- **WORK TASK**:
Copy every entry precisely.

───── DATA EXTRACTS

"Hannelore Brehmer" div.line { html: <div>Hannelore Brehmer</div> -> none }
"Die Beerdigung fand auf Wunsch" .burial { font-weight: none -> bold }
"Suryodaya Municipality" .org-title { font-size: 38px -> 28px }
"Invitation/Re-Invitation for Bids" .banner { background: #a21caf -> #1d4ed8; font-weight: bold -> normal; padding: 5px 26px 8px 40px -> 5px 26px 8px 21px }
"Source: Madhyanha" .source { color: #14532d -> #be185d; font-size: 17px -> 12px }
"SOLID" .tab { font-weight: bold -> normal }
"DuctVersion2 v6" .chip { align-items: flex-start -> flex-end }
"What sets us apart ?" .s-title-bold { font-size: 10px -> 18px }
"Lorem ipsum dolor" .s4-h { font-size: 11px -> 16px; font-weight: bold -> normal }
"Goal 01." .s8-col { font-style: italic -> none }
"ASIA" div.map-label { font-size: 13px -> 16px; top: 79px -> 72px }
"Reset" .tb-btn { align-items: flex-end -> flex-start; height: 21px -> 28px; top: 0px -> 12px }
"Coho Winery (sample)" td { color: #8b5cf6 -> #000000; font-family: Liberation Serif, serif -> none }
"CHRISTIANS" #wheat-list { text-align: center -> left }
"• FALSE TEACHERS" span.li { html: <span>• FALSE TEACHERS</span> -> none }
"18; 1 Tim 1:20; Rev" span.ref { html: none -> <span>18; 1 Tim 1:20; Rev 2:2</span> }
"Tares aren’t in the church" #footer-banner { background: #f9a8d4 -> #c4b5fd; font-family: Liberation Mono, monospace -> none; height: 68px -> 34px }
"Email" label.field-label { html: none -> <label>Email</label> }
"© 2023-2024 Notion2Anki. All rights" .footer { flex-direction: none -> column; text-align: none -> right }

──────────

- **OUTPUT BELOW**:
"Hannelore Brehmer" div.line { html: <div>Hannelore Brehmer</div> -> none }
"Die Beerdigung fand auf Wunsch" .burial { font-weight: none -> bold }
"Suryodaya Municipality" .org-title { font-size: 38px -> 28px }
"Invitation/Re-Invitation for Bids" .banner { background: #a21caf -> #1d4ed8; font-weight: bold -> normal; padding: 5px 26px 8px 40px -> 5px 26px 8px 21px }
"Source: Madhyanha" .source { color: #14532d -> #be185d; font-size: 17px -> 12px }
"SOLID" .tab { font-weight: bold -> normal }
"DuctVersion2 v6" .chip { align-items: flex-start -> flex-end }
"What sets us apart ?" .s-title-bold { font-size: 10px -> 18px }
"Lorem ipsum dolor" .s4-h { font-size: 11px -> 16px; font-weight: bold -> normal }
"Goal 01." .s8-col { font-style: italic -> none }
"ASIA" div.map-label { font-size: 13px -> 16px; top: 79px -> 72px }
"Reset" .tb-btn { align-items: flex-end -> flex-start; height: 21px -> 28px; top: 0px -> 12px }
"Coho Winery (sample)" td { color: #8b5cf6 -> #000000; font-family: Liberation Serif, serif -> none }
"CHRISTIANS" #wheat-list { text-align: center -> left }
"• FALSE TEACHERS" span.li { html: <span>• FALSE TEACHERS</span> -> none }
"18; 1 Tim 1:20; Rev" span.ref { html: none -> <span>18; 1 Tim 1:20; Rev 2:2</span> }
"Tares aren’t in the church" #footer-banner { background: #f9a8d4 -> #c4b5fd; font-family: Liberation Mono, monospace -> none; height: 68px -> 34px }
"Email" label.field-label { html: none -> <label>Email</label> }
"© 2023-2024 Notion2Anki. All rights" .footer { flex-direction: none -> column; text-align: none -> right }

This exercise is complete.